Secondly, he was destitute in regard to his sense of duty, which had
been largely dependent on religion, both in the family and in the State.
No new force had come in to create and maintain conscience. In public
life, indeed, the religious oath was still powerful, and continued to be
so, though there are some signs that its binding force was less strong
than of yore, especially in the army.[755] But in a society so complex
as that of Rome in the last two centuries B.C. much more was wanted than
a bond sanctioned by civil and religious law; there was needed a sense
of duty to the family, the slave, the provincials, the poor and
unfortunate. There was no spring of moral action, no religious
consecration of morality, no stimulus to moral endeavour. The individual
was rapidly developing, emancipating himself from the State and the
group-system of society; but he was developing in a wrong direction. The
importance of self, when realised in high and low alike, was becoming
self-seeking, indifference to all but self. We have now to see whether
philosophy could do anything to relieve this destitution of the Romans
in regard both to God and duty.
The first system of philosophy actually to make its appearance at Rome
was that of Epicurus[756]; but it speedily disappeared for the time, and
only became popular in the last century B.C., and then in its most
repulsive form. It was indeed destined to inspire the noblest mind among
all Roman thinkers with some of the greatest poetry ever written; but I
need say little of it, for it was never really a part of Roman religious
experience. Though capable of doing men much good in a turbulent and
individualistic age, it did not and could not do this by establishing a
religious sanction for conduct. The Epicurean gods were altogether out
of reach of the conscience of the individual. They were superfluous even
for the atomic theory on which the whole system was pivoted;[757] and
what Epicurus himself understood by them, or any of his followers down
to Lucretius, is matter of subtle and perplexing disputation.[758] One
point is clear, that they had no interest in human beings;[759] and the
natural inference would be that human beings had no call to worship
them; yet, strange to say, Epicurus himself took part in worship, and in
the worship of the national religion of his native city. Philodemus, the
contemporary of Lucretius, expressly asserts this,[760] and even insists
that Epicurism gave a religious sanction to morality which was absent in
Stoicism.[761] Lucretius himself clearly thought that worship was
natural and possible. "If you do not clear your mind of false notions,"
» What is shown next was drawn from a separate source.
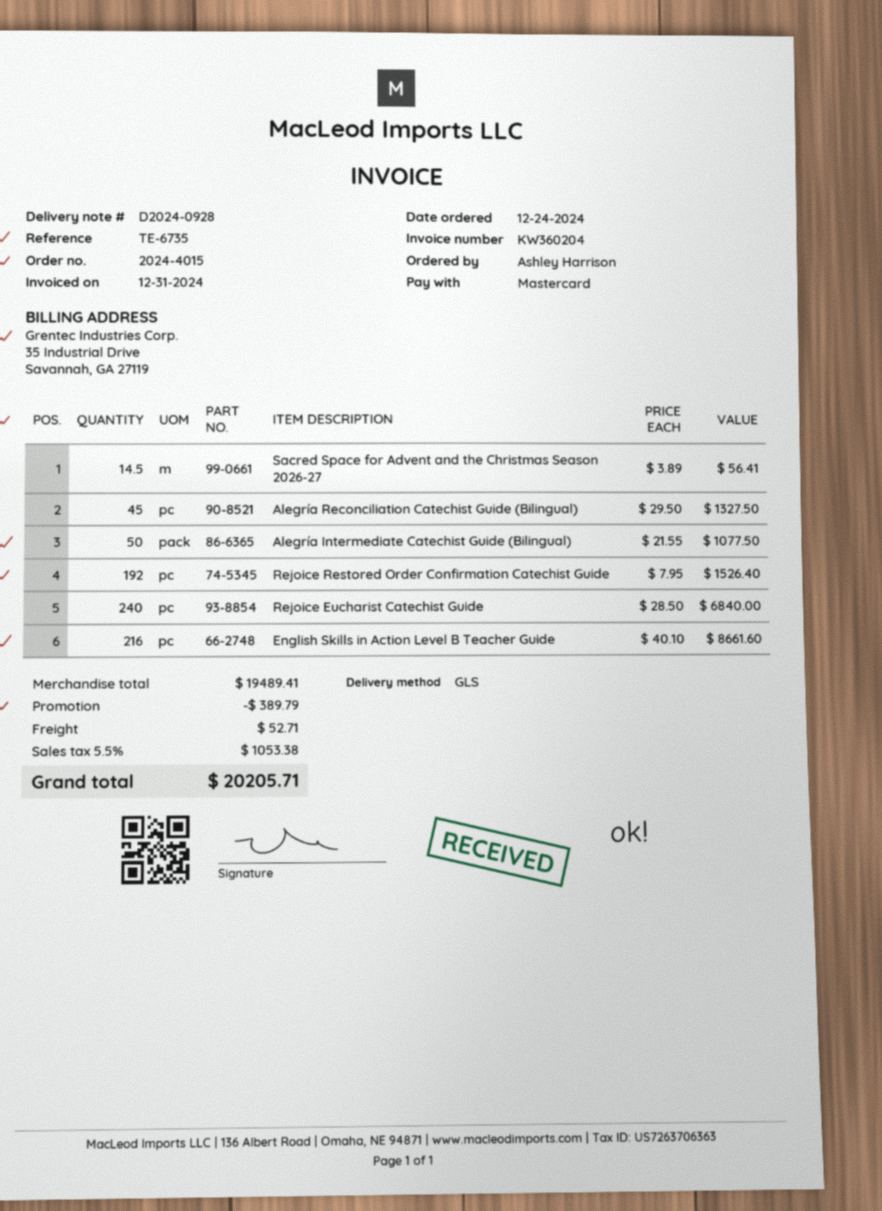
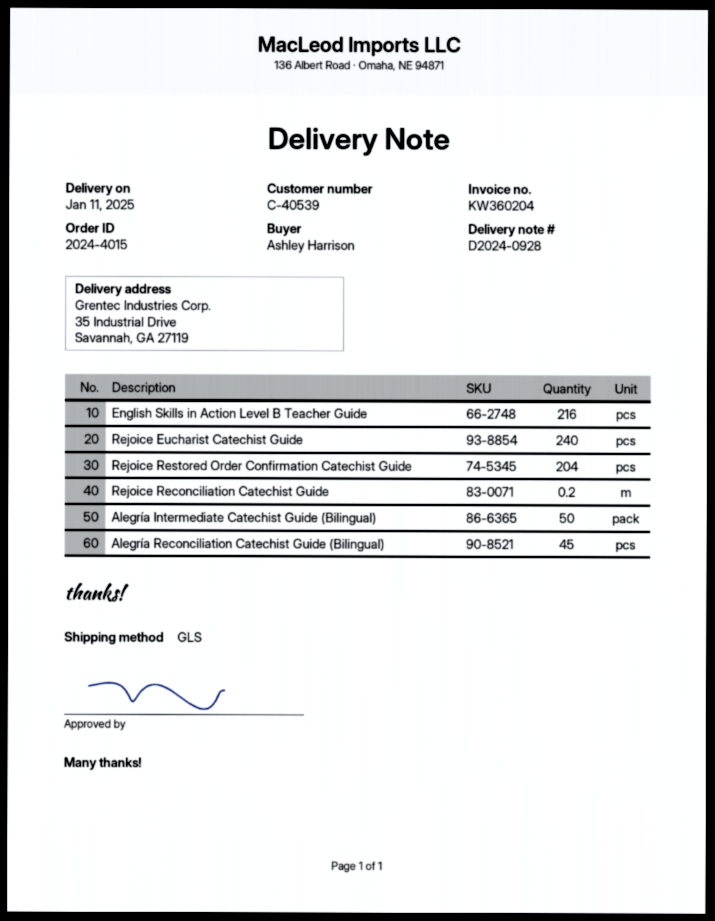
Sacred Space for Advent and the Christmas Season 2026-27: 14.5 -> none
Rejoice Restored Order Confirmation Catechist Guide: 192 -> 204
Rejoice Reconciliation Catechist Guide: none -> 0.2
he says, "nec delubra deum placido cum pectore adibis."[762] Man might
go on with his ancestral worship, but entirely without fear, and as with
"placid mind" he took part in the rites of his fathers, a mysterious
divine influence might enter his mind; "the images of a Zeus, a
Heracles, an Athene, might pass in and impress on him the aspect and
character of each deity, and carry with them suggestions of virtue, of
courage, of wise counsel in difficulty."[763] Evidently both Epicurus
and his followers had felt the difficulty and the peril of breaking
entirely with the religious habits of the mass of the people, and had
conscientiously done their best to reconcile their own belief with
popular practice--an attempt which has its parallel in the religious
speculation of the present day.
But for the Roman follower of Epicurus, wholly unused to such subtle
ideas as the passage of divine influence into the mind by means of
religious contemplation, this lame attempt to bring apathetic gods into
relation with human life must have been quite meaningless. Cicero well
expresses the common sense of a Roman at the very beginning of his
treatise on the Nature of the Gods.[764] "If they are right who deny
that the gods have any interest in human affairs, where is there room
for pietas, for sanctitas, for religio?" What, he adds, is the
use
of worship, of honour, of prayer? If these are simply make-believes,
pietas cannot exist, and with it we may almost assume that fides and
iustitia, and the social virtues generally, which hold society
together, must vanish too. Such criticism is characteristically Roman,
and we may take it as representing accurately the feeling of the
old-fashioned Roman of Cicero's day, as well as of the Stoic or Academic
critic of Epicurism. On the other hand, the believing Epicurean at Rome
was not more likely to accept the compromise; he had done with his own
gods and their worship, and such a "ficta simulatio" was not likely to
attract him. Even Lucretius, whose mind was in a sense really religious,
does no more in the passage I quoted just now than allude to actual
worship of the gods, and he makes it quite clear that the tranquillity
and happiness coming from contemplation, and the punishment that follows
misdoing, are both purely subjective; the gods are not active in
influencing man's life, but man influences that life himself by opening
his mind to the contemplation of the gods. This passage of Lucretius
(vi. 68 foll.) is, if I am not mistaken, the nearest approach to real
religion that we find in the history of Roman Epicurism; yet so far as
we know it bore no fruit. It seems to me to express a genuine feeling, a
religio, but the expression is blurred by a consciousness of
inconsistency.
The fact is that in the system of Epicurus the Power manifesting itself
in the universe is not a divine Power, but a mechanical one; the gods
have nothing to do with it, they cannot be active, their perfection is
found in repose; they are an adjunct, an after-thought in the system.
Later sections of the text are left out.